New Mechanisms of Gene Inactivation may prevent Aging and Cancer
Each cell in the body contains the basic building plan of our entire organism. It is written in the “DNA” and comprises single genes which determine specific individual attributes. Gene expression is strictly regulated in order to build tissue-specific cells with tissue-specific attributes. For example in an intestinal cell, the genetic information is activated that forms the cell’s identity as intestinal cell.
In this strictly regulated process, methyl groups play an important role. If they are enzymatically bound to a gene’s starting point, known as the promoter, the respective gene is inactivated. In this case, the DNA is “methylated”. During aging as well as during the development of age-induced diseases like cancer, the activation of genetic information is increasingly defective. However, as of yet, the detailed processes of these errors and the role that DNA methylation has in these processes have only poorly been understood.
A lack of methyl groups in the gene body may develop cancer
It was known for some time that DNA methylation at the promoters of a gene fulfills the function of an on/off switch. One of the big open questions in Epigenetics is why DNA within the gene body (where the important genetic information is located) is methylated as well. This question was now addressed by scientist Francesco Neri from the Leibniz Institute on Aging – Fritz Lipmann Institute (FLI) in Jena, Germany, and his colleagues from the Human Genetics Foundation and the Torino University, Italy.
They proved that genes are also aberrantly activated if – beyond promoters – DNA methylation is missing within the gene body. As a consequence, aberrant proteins are produced, which impinge on the cell structure. Thus, the function and identity of a cell are massively disrupted: cells degrade, cancer may emerge. These results, which answer one of the biggest open questions in Epigenetics, were published in the renowned Journal Nature on February 22, 2017.
Gene expression can be regulated chemically: A target for cancer therapy?
“What makes these results so stunning is that we finally are able to explain why DNA methylation is very often missing in cancer cells. Thus, DNA is not protected from miss-activation, leading to the production of more and more aberrant proteins and the dominance of cancer cells”, Dr. Francesco Neri, who is Junior Group Leader at the FLI and one of the study’s leaders, explains.
But in contrast to the accumulation of damages within the DNA, these epigenetic alterations as we see it for DNA methylation, can– in principal – be regulated by chemical compounds. “This new knowledge that a lack of DNA methylation at the gene body may lead to the production of aberrant proteins, might offer a new target for cancer therapy. If we succeed to find a way to traffic methyl groups to non-methylated DNA sequences of cancer cells, we could possibly stop proliferation of these cells”, Dr. Neri hopes. But there is still a long way to go.
Neri F, Rapelli S, Krepelova A, Incarnato D, Parlato C, Basile G, Maldotti M, Anselmi F, Oliviero O. Intragenic DNA methylation prevents spurious transcription initiation. Nature 2017, doi:10.1038/nature21373.
Dr. Evelyn Kästner
Leibniz Institute on Aging – Fritz Lipmann Institute (FLI), Beutenbergstr. 11, D-07745 Jena
Tel.: 03641-656373, Fax: 03641-656351, E-Mail: email@example.com
The Leibniz Institute on Aging – Fritz Lipmann Institute (FLI) is the first German research organization dedicated to biomedical aging research since 2004. More than 330 members from over 30 nations explore the molecular mechanisms underlying aging processes and age-associated diseases. For more information, please visit http://www.leibniz-fli.de.
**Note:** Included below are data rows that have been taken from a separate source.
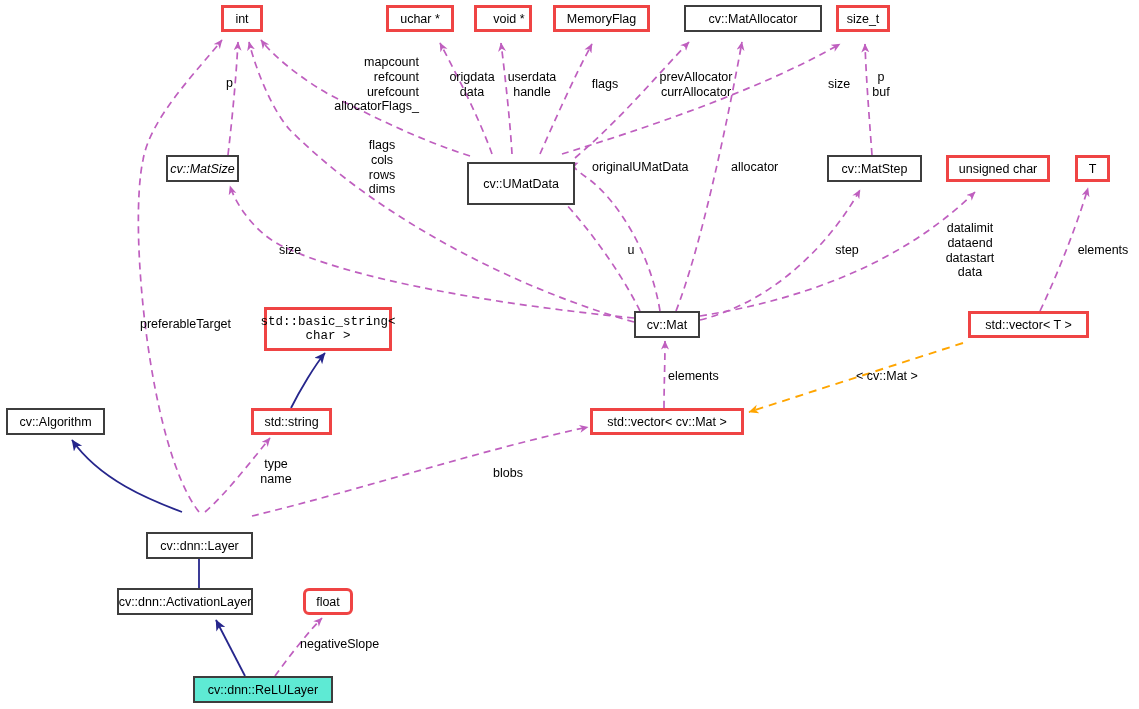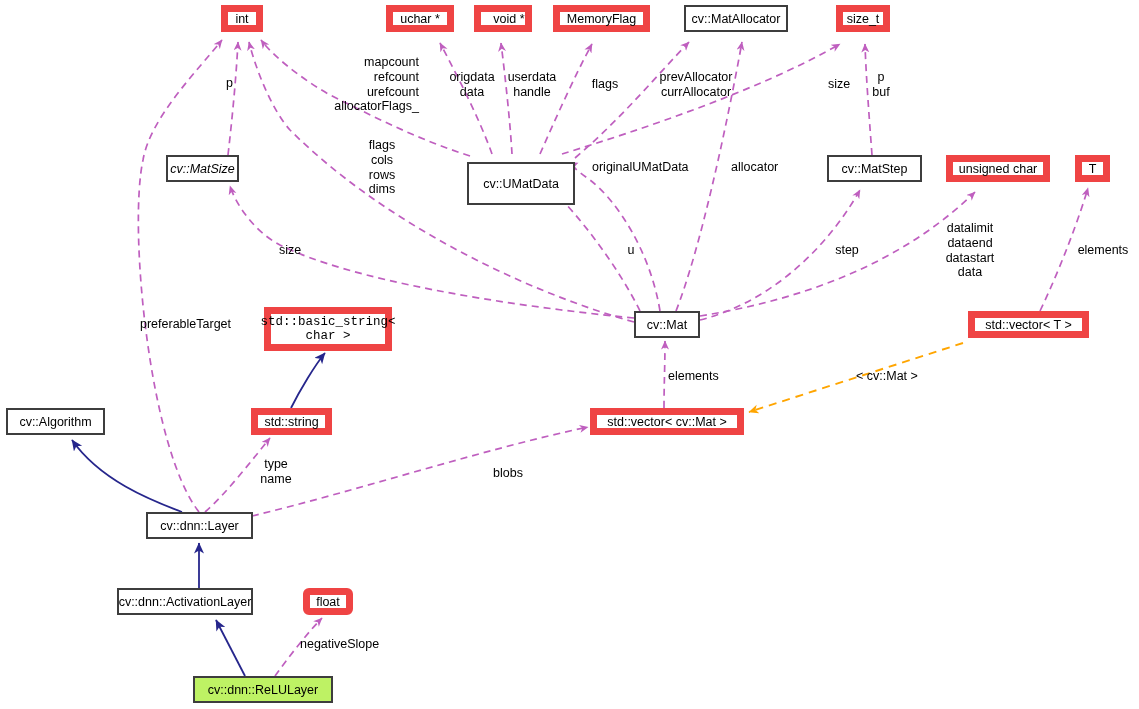"int" .node.plain { border: 7px solid #ef4444 -> 3px solid #ef4444 }
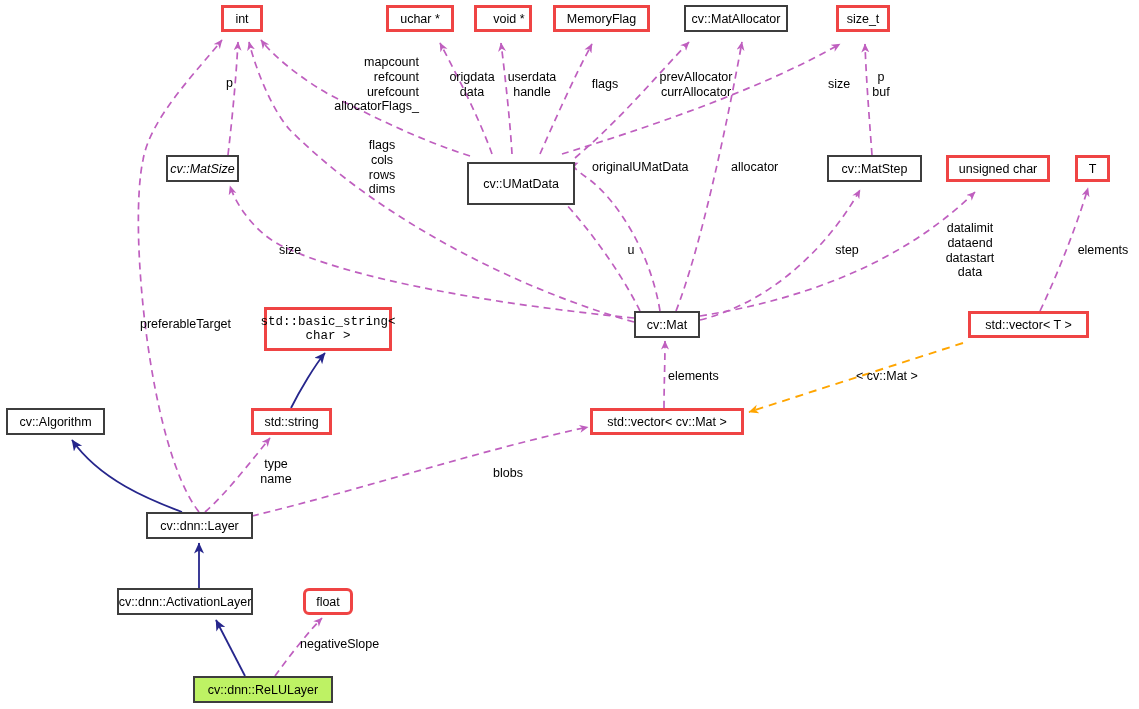"cv::MatAllocator" div.node { width: 104px -> 138px }
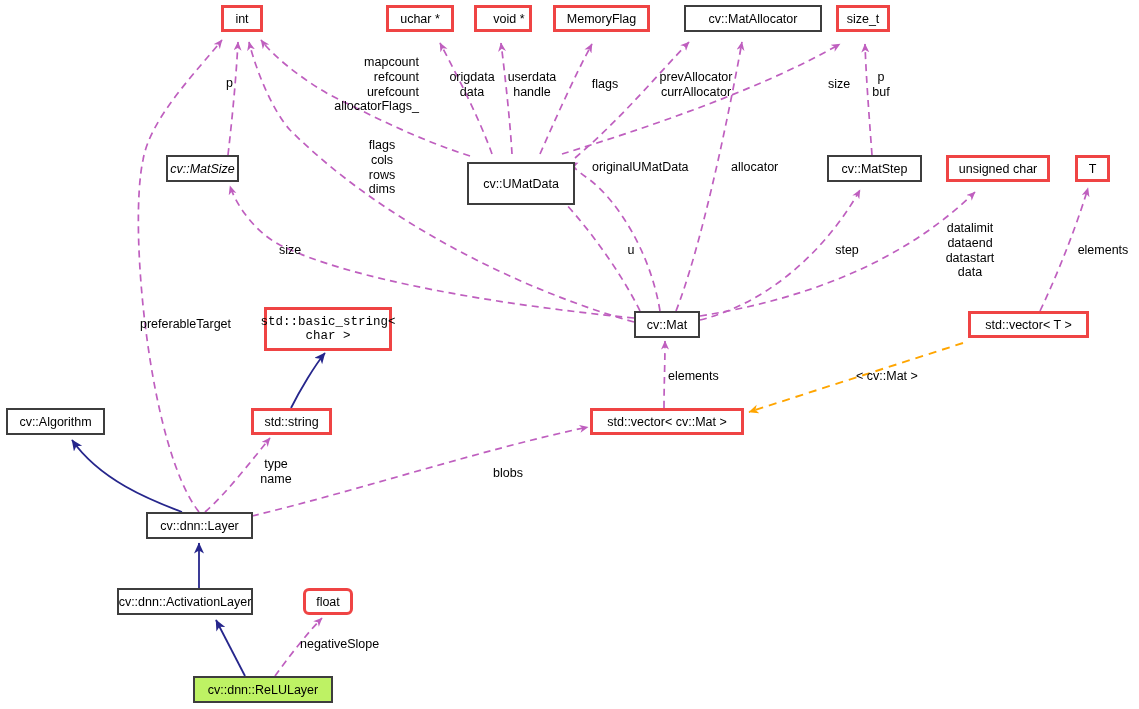"cv::dnn::Layer" div.node { top: 512px -> 532px }
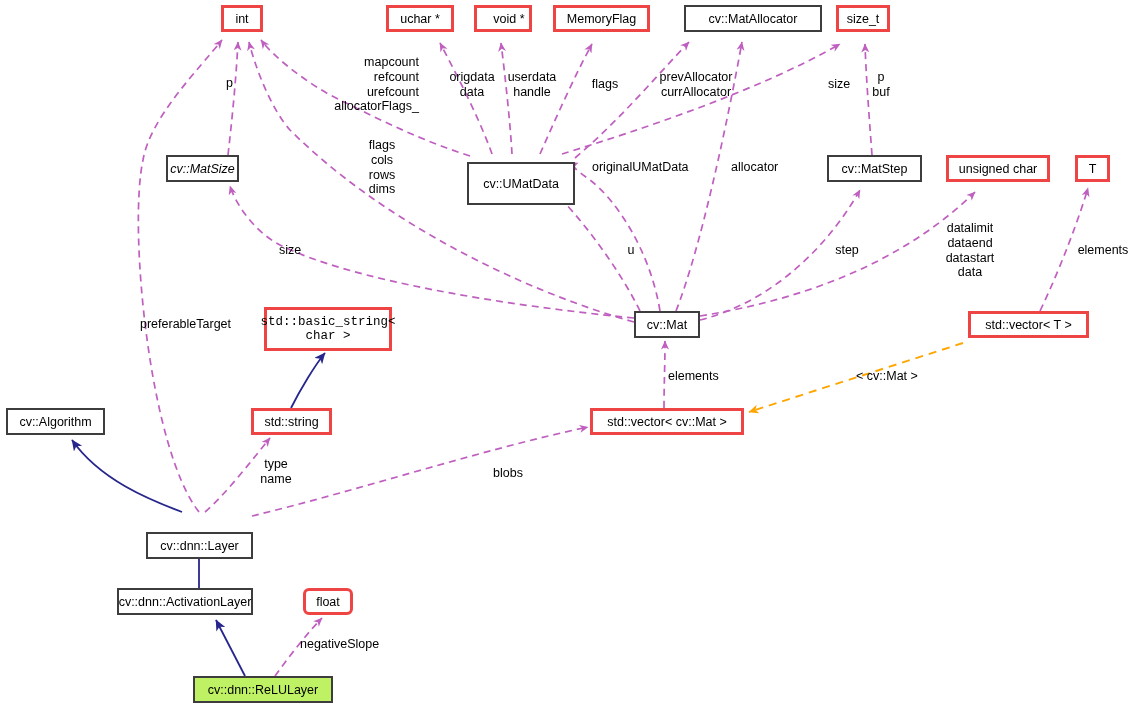"cv::dnn::ReLULayer" .node.current { background: #bef264 -> #5eead4 }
The Leibniz Association connects 91 independent research institutions that range in focus from the natural, engineering and environmental sciences via economics, spatial and social sciences to the humanities. Leibniz Institutes address issues of social, economic and ecological relevance. They conduct knowledge-driven and applied basic research, maintain scientific infrastructure and provide research-based services. The Leibniz Association identifies focus areas for knowledge transfer to policy-makers, academia, business and the public. Leibniz Institutes collaborate intensively with universities – in the form of “WissenschaftsCampi” (thematic partnerships between university and non-university research institutes), for example – as well as with industry and other partners at home and abroad. They are subject to an independent evaluation procedure that is unparalleled in its transparency. Due to the institutes’ importance for the country as a whole, they are funded jointly by the Federation and the Länder, employing some 18,600 individuals, including 9,500 researchers. The entire budget of all the institutes is approximately 1.7 billion EUR. See http://www.leibniz-association.eu for more information.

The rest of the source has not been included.